In deze zaak heeft de rechtbank Oost-Brabant op 13 februari 2020 uitspraak gedaan in een strafzaak tegen een verdachte die beschuldigd werd van poging tot doodslag. De verdachte heeft tijdens een ruzie in een asielzoekerscentrum in Budel op 17 oktober 2019 een op de grond liggend slachtoffer meermalen tegen het hoofd geschopt en gestampt. De rechtbank heeft vastgesteld dat de verdachte met opzet handelde, maar niet met voorbedachten rade, en heeft hem daarom vrijgesproken van de poging tot moord. De rechtbank oordeelde dat de verdachte zich schuldig heeft gemaakt aan poging tot doodslag, omdat hij opzettelijk de aanmerkelijke kans aanvaardde dat het slachtoffer zou komen te overlijden.
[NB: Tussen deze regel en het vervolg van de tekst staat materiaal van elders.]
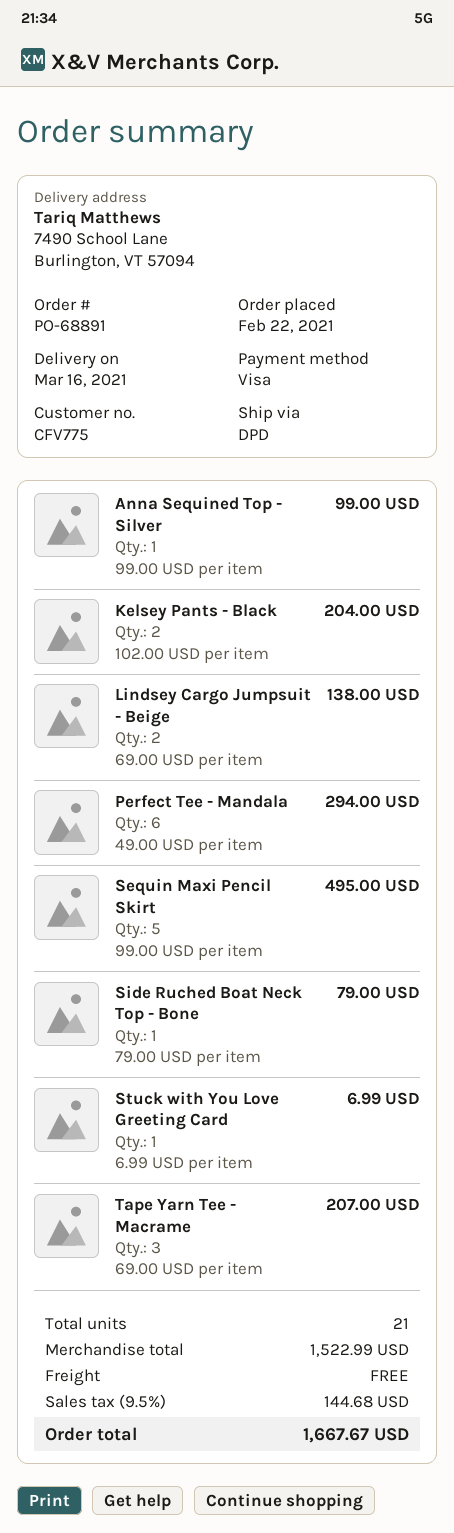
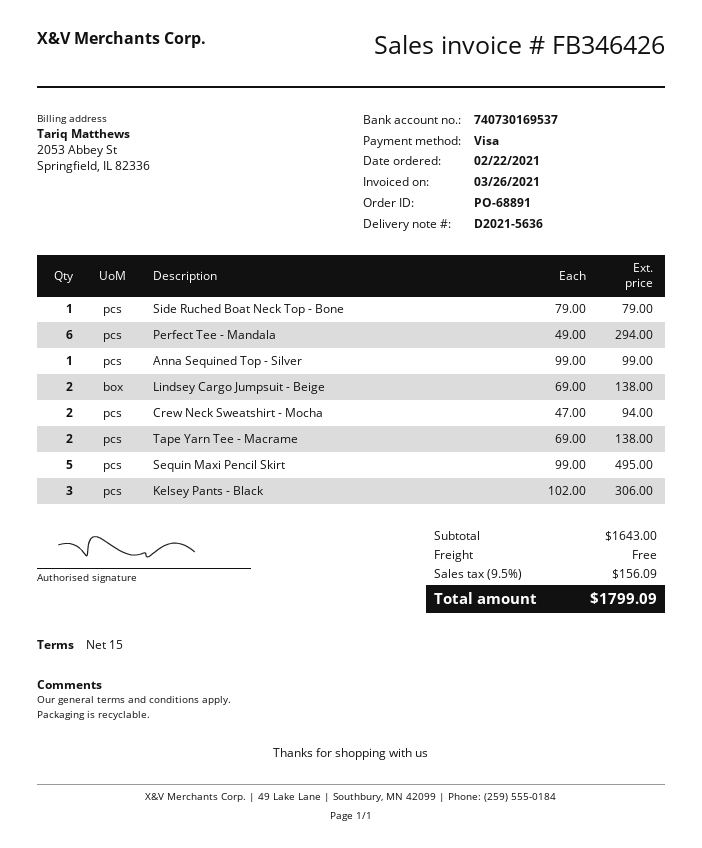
Kelsey Pants - Black: 2 x 102.00 = 204.00 -> 3 x 102.00 = 306.00
Stuck with You Love Greeting Card: 1 x 6.99 = 6.99 -> none
Tape Yarn Tee - Macrame: 3 x 69.00 = 207.00 -> 2 x 69.00 = 138.00
Crew Neck Sweatshirt - Mocha: none -> 2 x 47.00 = 94.00
subtotal: 1522.99 -> 1643.00
tax: 9.5% = 144.68 -> 9.5% = 156.09
total: 1667.67 -> 1799.09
De rechtbank heeft de verklaring van de verdachte en de getuigenverklaringen in overweging genomen. De verdachte heeft aangevoerd dat hij zich verdedigde tegen een wederrechtelijke aanranding, maar de rechtbank oordeelde dat de noodzaak tot verdediging niet meer aanwezig was op het moment dat hij het slachtoffer meermalen schopt en stampt terwijl deze weerloos op de grond lag. De rechtbank heeft ook het beroep op noodweerexces verworpen, omdat niet is gebleken dat de verdachte handelde uit een hevige gemoedsbeweging.
De rechtbank heeft de verdachte veroordeeld tot een gevangenisstraf van 20 maanden, met aftrek van het voorarrest. De rechtbank heeft rekening gehouden met de ernst van het feit, de omstandigheden waaronder het is gepleegd, en het aandeel van het slachtoffer in de escalatie van de situatie. De uitspraak is gedaan door een meervoudige kamer van de rechtbank Oost-Brabant, en de beslissing is gegrond op de artikelen 45 en 289 van het Wetboek van Strafrecht.